RECORDED INFORMATION: Begin

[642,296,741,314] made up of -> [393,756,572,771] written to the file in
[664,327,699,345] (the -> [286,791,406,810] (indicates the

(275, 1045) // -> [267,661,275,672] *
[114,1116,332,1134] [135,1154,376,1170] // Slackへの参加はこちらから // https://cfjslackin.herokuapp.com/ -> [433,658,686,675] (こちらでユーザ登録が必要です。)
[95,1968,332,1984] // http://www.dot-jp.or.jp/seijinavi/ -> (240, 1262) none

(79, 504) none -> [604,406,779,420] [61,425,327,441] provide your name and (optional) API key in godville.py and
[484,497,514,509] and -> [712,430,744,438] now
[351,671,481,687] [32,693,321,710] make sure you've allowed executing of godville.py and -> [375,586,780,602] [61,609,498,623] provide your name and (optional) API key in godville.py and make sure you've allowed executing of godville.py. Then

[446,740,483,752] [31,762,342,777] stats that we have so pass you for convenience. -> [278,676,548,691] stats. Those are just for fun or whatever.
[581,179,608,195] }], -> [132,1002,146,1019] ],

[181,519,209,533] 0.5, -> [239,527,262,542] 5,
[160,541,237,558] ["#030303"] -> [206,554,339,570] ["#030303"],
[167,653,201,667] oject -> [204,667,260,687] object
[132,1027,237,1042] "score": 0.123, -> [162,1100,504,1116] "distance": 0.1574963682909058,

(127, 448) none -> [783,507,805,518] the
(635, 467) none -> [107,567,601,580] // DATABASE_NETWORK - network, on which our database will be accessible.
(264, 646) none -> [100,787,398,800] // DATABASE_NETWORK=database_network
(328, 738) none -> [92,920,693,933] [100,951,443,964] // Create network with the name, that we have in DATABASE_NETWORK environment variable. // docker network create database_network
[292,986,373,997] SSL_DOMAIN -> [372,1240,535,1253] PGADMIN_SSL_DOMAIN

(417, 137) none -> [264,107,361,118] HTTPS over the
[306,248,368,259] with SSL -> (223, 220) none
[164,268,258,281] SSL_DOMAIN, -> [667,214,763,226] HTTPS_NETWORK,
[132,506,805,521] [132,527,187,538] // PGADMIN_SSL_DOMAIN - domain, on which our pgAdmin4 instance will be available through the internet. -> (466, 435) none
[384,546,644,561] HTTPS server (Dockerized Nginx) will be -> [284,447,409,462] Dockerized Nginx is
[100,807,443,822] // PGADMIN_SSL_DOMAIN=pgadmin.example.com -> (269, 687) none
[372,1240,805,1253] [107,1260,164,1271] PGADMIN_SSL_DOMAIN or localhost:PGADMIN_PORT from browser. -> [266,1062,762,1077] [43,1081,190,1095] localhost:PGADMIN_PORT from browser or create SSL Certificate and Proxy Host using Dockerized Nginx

RECORDED INFORMATION: End

• PROBLEM REQUIREMENTS
Looking at the records above, return exactly the lines from the line with "[292,986,373,997] SSL_DOMAIN ->" to the line with "[100,807,443,822] // PGADMIN_SSL_DOMAIN=pgadmin.example.com", both ends included.

• EXPECTED OUTPUT
[292,986,373,997] SSL_DOMAIN -> [372,1240,535,1253] PGADMIN_SSL_DOMAIN

(417, 137) none -> [264,107,361,118] HTTPS over the
[306,248,368,259] with SSL -> (223, 220) none
[164,268,258,281] SSL_DOMAIN, -> [667,214,763,226] HTTPS_NETWORK,
[132,506,805,521] [132,527,187,538] // PGADMIN_SSL_DOMAIN - domain, on which our pgAdmin4 instance will be available through the internet. -> (466, 435) none
[384,546,644,561] HTTPS server (Dockerized Nginx) will be -> [284,447,409,462] Dockerized Nginx is
[100,807,443,822] // PGADMIN_SSL_DOMAIN=pgadmin.example.com -> (269, 687) none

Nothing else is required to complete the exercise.